Novel menilai sikap hakim dalam persidangan justru terkesan tidak berpihak kepada korban.

Diterbitkan 12 Mei 2026, 18:12 WIB
Share
Copy Link
Batalkan
Jadi intinya...
  • Novel Baswedan kritik persidangan militer kasus air keras Andrie Yunus.
  • Hakim dinilai tidak berpihak korban, bahkan menganggap serangan sebagai kenakalan.
  • Novel prihatin kualitas sidang rendah dan meminta korban tidak dibebani proses.

Liputan6.com, Jakarta - Mantan Penyidik Komisi Pemberantasan Korupsi (KPK), Novel Baswedan mengkritik jalannya persidangan militer kasus penyiraman air keras terhadap Aktivis KontraS, Andrie Yunus. Novel menilai sikap hakim dalam persidangan justru terkesan tidak berpihak kepada korban dan condong membela pelaku.

Novel mengaku selalu mengikuti perkembangan persidangan peradilan militer terhadap sejumlah terdakwa kasus penyerangan air keras terhadap Andrie Yunus. Dia prihatin dengan sikap hakim selama persidangan berlangsung.

“Sikapnya itu justru malah seperti membela atau condong kepada pelaku kejahatan. Ini yang menurut saya memprihatinkan sekali,” kata Novel usai menjenguk Andrie Yunus di RSCM, Jakarta Pusat (Jakpus), Selasa (12/5/2026).

Novel mengatakan dirinya memahami beratnya penderitaan korban penyiraman air keras karena pernah mengalami peristiwa serupa. Menurut dia, penyiraman air keras merupakan kejahatan berat dan tidak pantas dianggap sebagai tindakan kenakalan biasa.

“Dan saya ingatkan lagi bahwa disiram air keras itu sakit sekali, bahkan lukanya pun luka berat. Artinya, tindakannya itu tindakan serius, sangat berat,” ujarnya.

Hakim Tak Berpihak ke Korban

Dia juga menyoroti sejumlah pernyataan hakim di dalam persidangan yang menurutnya tidak mencerminkan keberpihakan kepada korban. Novel menyayangkan ketika penyerangan air keras disebut hanya sebagai kenakalan.

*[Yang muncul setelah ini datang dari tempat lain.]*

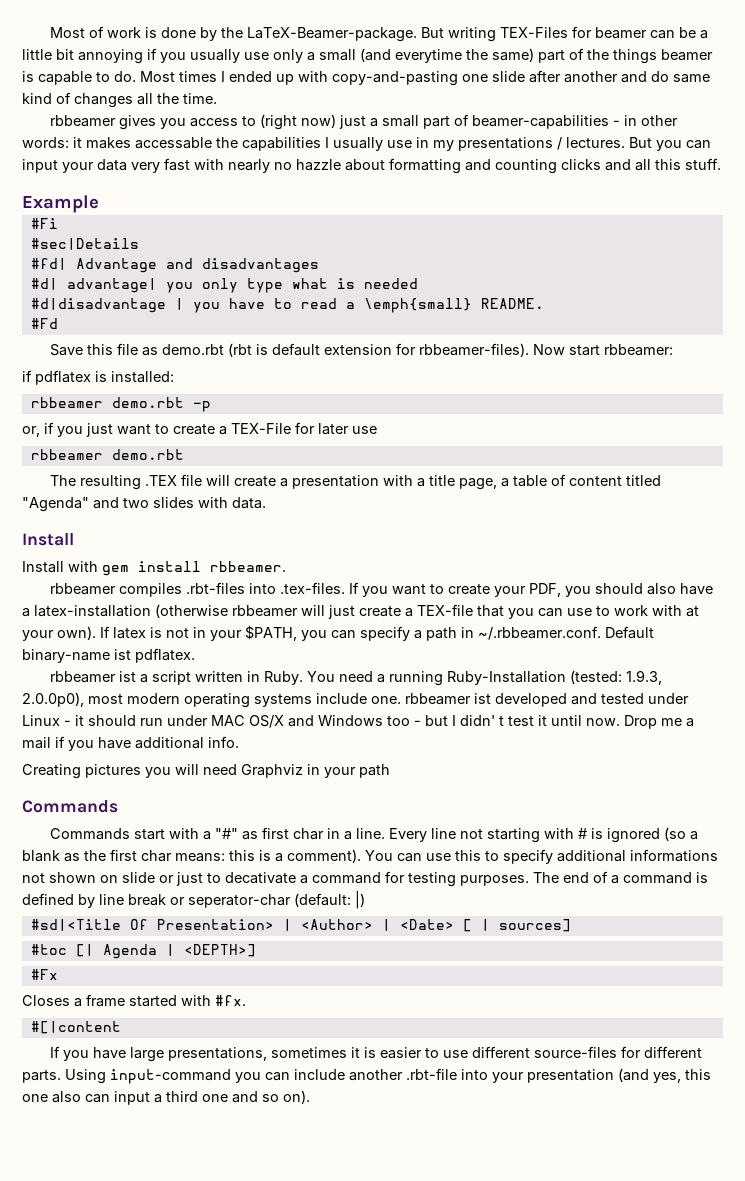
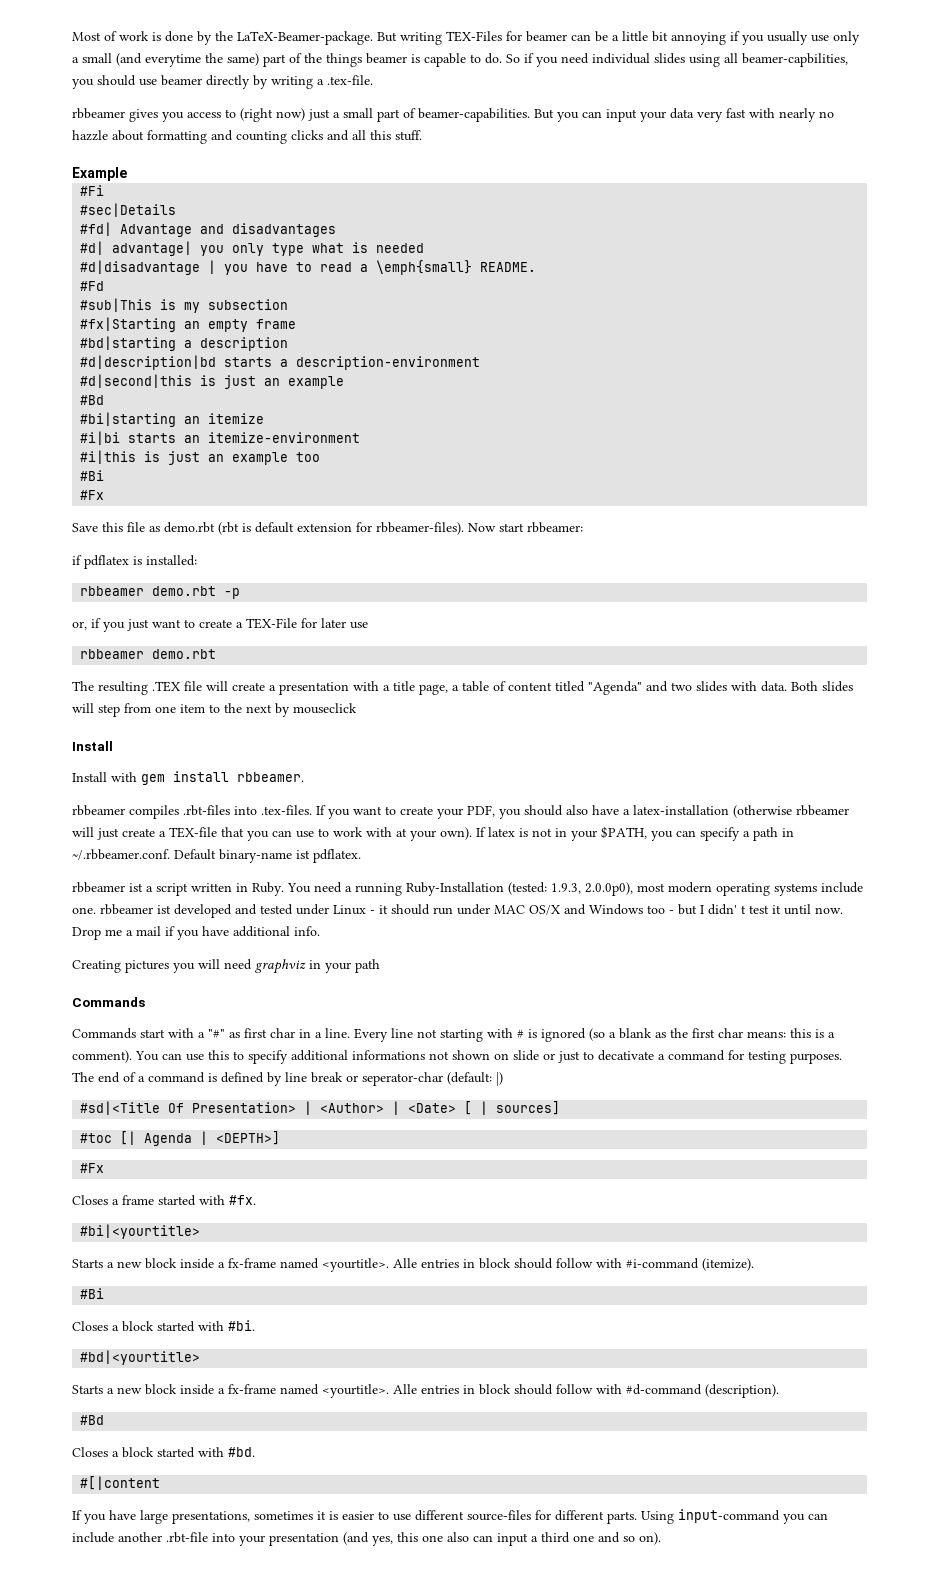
- Most times I ended up with copy-and-pasting one slide after another and do same kind of changes all the time.
+ So if you need individual slides using all beamer-capbilities, you should use beamer directly by writing a .tex-file.
- rbbeamer gives you access to (right now) just a small part of beamer-capabilities - in other words: it makes accessable the capabilities I usually use in my presentations / lectures.
+ rbbeamer gives you access to (right now) just a small part of beamer-capabilities.
+ #sub|This is my subsection
+ #fx|Starting an empty frame
+ #bd|starting a description
+ #d|description|bd starts a description-environment
+ #d|second|this is just an example
+ #Bd
+ #bi|starting an itemize
+ #i|bi starts an itemize-environment
+ #i|this is just an example too
+ #Bi
+ #Fx
+ Both slides will step from one item to the next by mouseclick
- Creating pictures you will need Graphviz in your path
+ Creating pictures you will need graphviz in your path
+ #bi|<yourtitle>
+ Starts a new block inside a fx-frame named <yourtitle>. Alle entries in block should follow with #i-command (itemize).
+ #Bi
+ Closes a block started with #bi.
+ #bd|<yourtitle>
+ Starts a new block inside a fx-frame named <yourtitle>. Alle entries in block should follow with #d-command (description).
+ #Bd
+ Closes a block started with #bd.

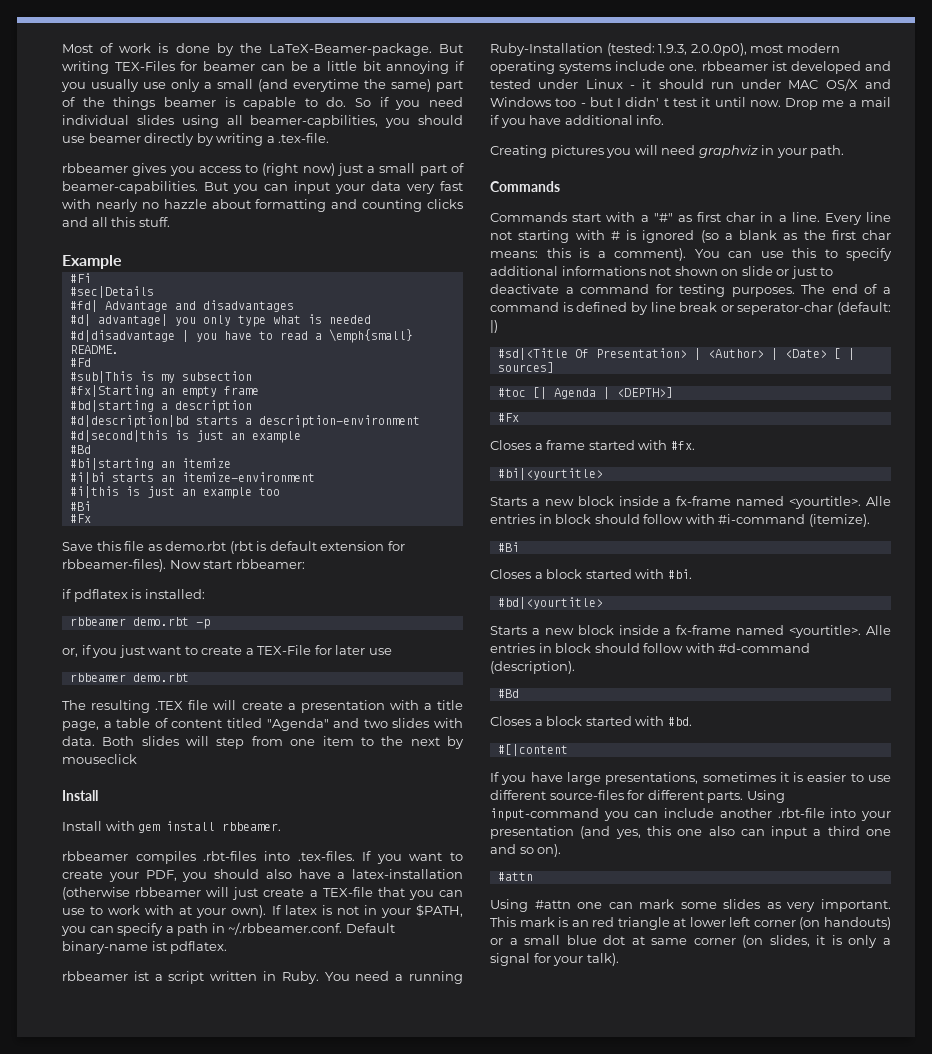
- Creating pictures you will need graphviz in your path
+ Creating pictures you will need graphviz in your path.
- You can use this to specify additional informations not shown on slide or just to decativate a command for testing purposes.
+ You can use this to specify additional informations not shown on slide or just to deactivate a command for testing purposes.
  Using input-command you can include another .rbt-file into your presentation (and yes, this one also can input a third one and so on).
+ #attn
+ Using #attn one can mark some slides as very important. This mark is an red triangle at lower left corner (on handouts) or a small blue dot at same corner (on slides, it is only a signal for your talk).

“Bayangkan penyerangan air keras yang separah itu dibilang sebagai kenakalan. Ini kan mengganggu akal sehat ya,” kata Novel.

Tak hanya itu, Novel juga menyinggung sikap hakim yang menurutnya seolah menyayangkan tindakan penyerangan dilakukan secara tidak profesional.

“Hakim maksudnya apa? Apa dia mau menyuruh untuk dilakukan lagi dengan lebih profesional? Ini kan hal-hal yang mengganggu akal sehat dan menurut saya memprihatinkan sekali,” jelas Novel.

Dia menilai proses peradilan pidana seharusnya berpihak kepada korban. Lebih lanjut, Novel justru mempertanyakan tujuan persidangan apabila kepentingan korban diabaikan.

“Kalau kemudian peradilan yang dilakukan justru malah terkesan tidak peduli dengan korban, peradilan yang dilakukan justru sepertinya berpihak kepada pelaku, itu tidak taat hukum itu. Nah, justru itu menurut saya menjadi masalah,” ujar dia.

Dia juga mengkritik kualitas jalannya persidangan yang dianggap jauh dari semangat penegakan hukum terhadap korban kejahatan berat.

“Saya melihat beberapa konten-konten di media sosial yang viral terkait dengan persidangan yang seperti ya kalau saya mau katakan kualitasnya seperti di bawah peradilan disiplin malah. Ini memprihatinkan sekali,” kata Novel.

Dalam kesempatan itu, Novel juga meminta agar Andrie Yunus yang masih menjalani pemulihan medis dan psikis, tidak dibebani oleh proses persidangan.

“Jangan sampai ada langkah-langkah atau tindakan-tindakan yang justru membuat apa namanya Andri Yunus semakin apa namanya disudutkan ataupun tertekan dengan hal-hal yang tidak berpihak kepada korban,” tandas Novel.